Segment Start: Source records
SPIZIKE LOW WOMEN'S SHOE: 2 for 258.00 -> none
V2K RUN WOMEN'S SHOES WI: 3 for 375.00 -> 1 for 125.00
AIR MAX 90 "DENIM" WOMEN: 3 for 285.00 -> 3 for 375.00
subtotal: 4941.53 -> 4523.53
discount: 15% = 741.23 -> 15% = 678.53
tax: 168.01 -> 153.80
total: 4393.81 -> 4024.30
Segment End: Source records
### What the exercise asks
Each record above has to be repeated word for word.

### Solution
SPIZIKE LOW WOMEN'S SHOE: 2 for 258.00 -> none
V2K RUN WOMEN'S SHOES WI: 3 for 375.00 -> 1 for 125.00
AIR MAX 90 "DENIM" WOMEN: 3 for 285.00 -> 3 for 375.00
subtotal: 4941.53 -> 4523.53
discount: 15% = 741.23 -> 15% = 678.53
tax: 168.01 -> 153.80
total: 4393.81 -> 4024.30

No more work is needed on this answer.